21. On 26 May 2014 [EP] again attended the premises. He was told by [BB]’s mother that they were planning to move to the Newcastle area. [EP] noticed that the complainant had bruising and swelling to both eyes and to his forehead. He took the child to Mount Druitt hospital.
Medical Evidence
22. [BB] was examined and a CT scan performed. The complainant was found to have a right sided subdural haematoma. Amongst other injuries the complainant was found to have a 4 x 4 cm bruise to his right forehead. He had bilateral bruising and swollen eyes. He had a missing tooth, a laceration to the right side of his mouth, a 3 x 4 cm bruise behind his right ear and a bruise to his lower chin. He was transferred to Westmead hospital where he was referred to the Child Protection unit.
23. [BB] was examined by Dr Anna Stachurska. She provided an interim report dated 28 May 2014 and a final report dated 26 June 2014. The child presented with multiple injuries. He had multiple bruises across the right middle and left forehead of different sizes. There was a bruise on his left temple and an area of boggy swelling over the forehead descending onto the nasal bridge and the eyelids. There were bruises to both cheeks and along the outer rim of his right ear and on his left jawline. He had superficial abrasions to his mouth, lip and chin. It is the Crown case that these injuries were inflicted during the last two incidents. An x-ray revealed that the child had a fracture to the left radius and ulna, a fracture to his foot and fractures to his 6th and 7th rib.
24. The complainant also had an infected laceration to the back left side of his head. According to Dr Stachurska this injury likely involved blunt force trauma. It is the Crown case that this injury was caused by the fall from the freezer.
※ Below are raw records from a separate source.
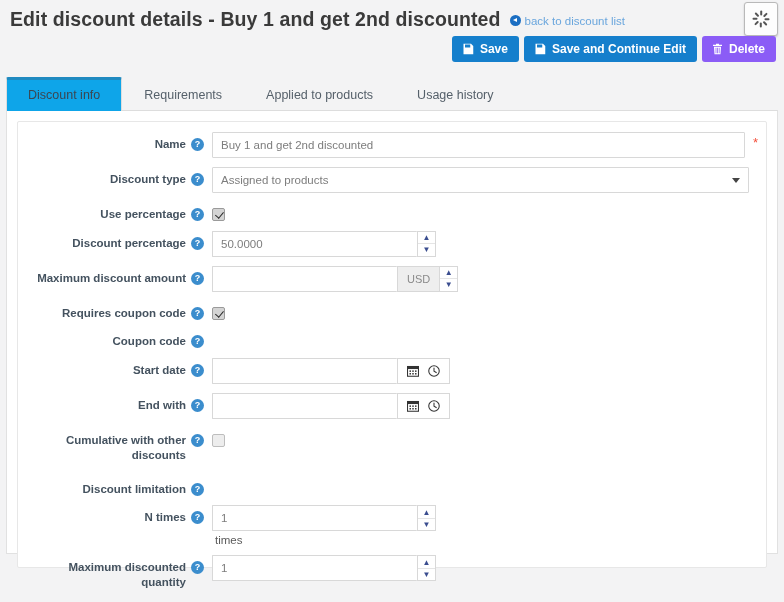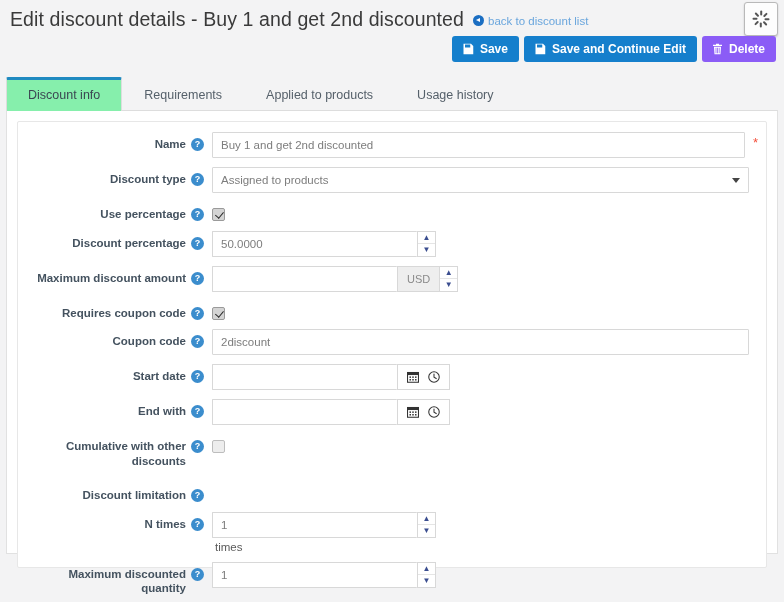--- a/index.html
+++ b/index.html
@@ -16,7 +16,7 @@
   .header { position: relative; padding: 8px 12px 0 10px; height: 72px; background: #f3f3f4; }
   .title-row { display: flex; align-items: baseline; gap: 9px; }
   .page-title {
-    font-size: 19.5px; color: #3a3a3a; font-weight: 400;
+    font-size: 19.5px; color: #3a3a3a; font-weight: 700;
     letter-spacing: 0.1px; white-space: nowrap;
   }
   .back-link {

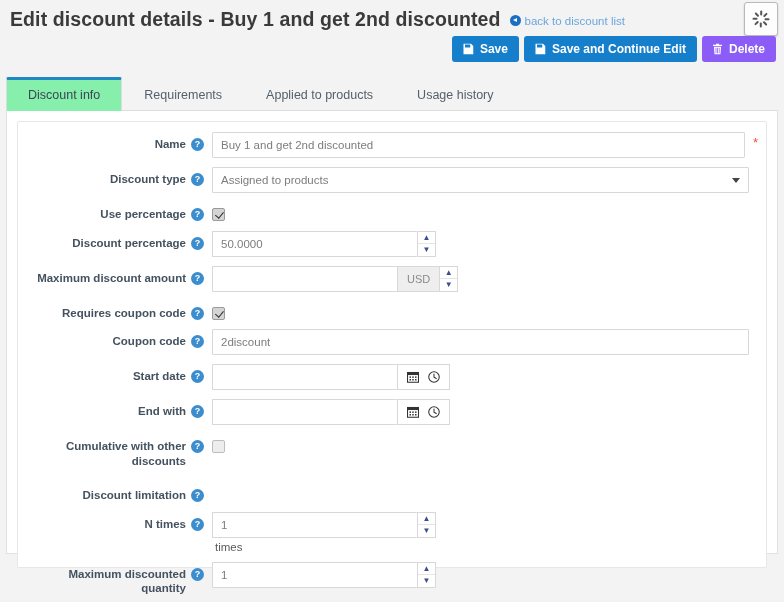--- a/index.html
+++ b/index.html
@@ -72,7 +72,7 @@
     cursor: pointer; position: relative; top: 1px;
   }
   .tab.active {
-    background: #86efac; color: #3b4752;
+    background: #0ea5e9; color: #3b4752;
     border-color: #dddddd; border-top: 3px solid #1f8ac0;
     padding-top: 8px; border-radius: 2px 2px 0 0;
   }

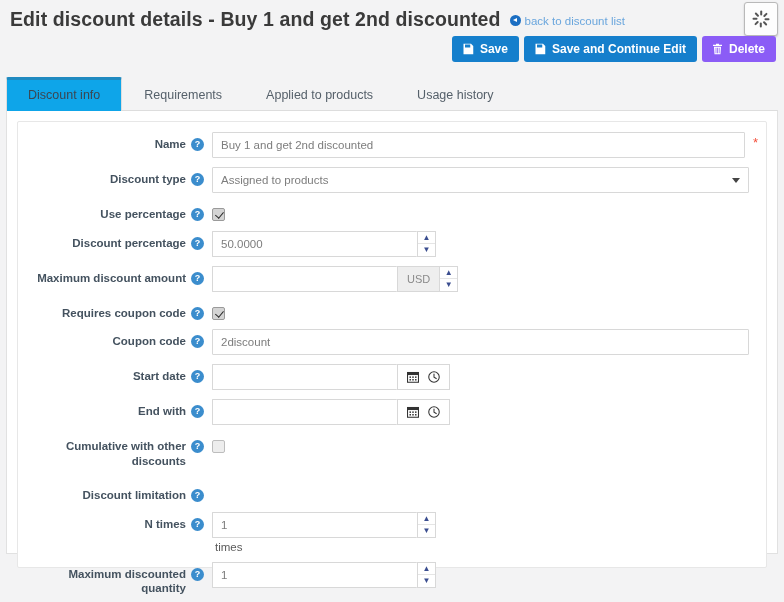--- a/index.html
+++ b/index.html
@@ -317,9 +317,6 @@
         <div class="lbl-col">
           <span class="lbl-text">Coupon code</span>
           <span class="help">?</span>
-        </div>
-        <div class="ctl-col">
-          <div class="inp wide">2discount</div>
         </div>
       </div>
25. He had bruising to his spine, and an abrasion to his right lower thoracic area. He had a bruise over his left lateral buttock in an irregular shape of about 3 x 2cms. There was bruise on his right lateral buttock. He had ill-defined areas of bruising to his right thigh [total area of 9 x 6cms] and he had bruising to the back of his left thigh [approximately 10 x 6cm] There were two parallel pink/reddish marks over the posterior aspect of the right thigh that appeared to be a continuation of a faint pink mark on the left thigh. He had bruising to his shins.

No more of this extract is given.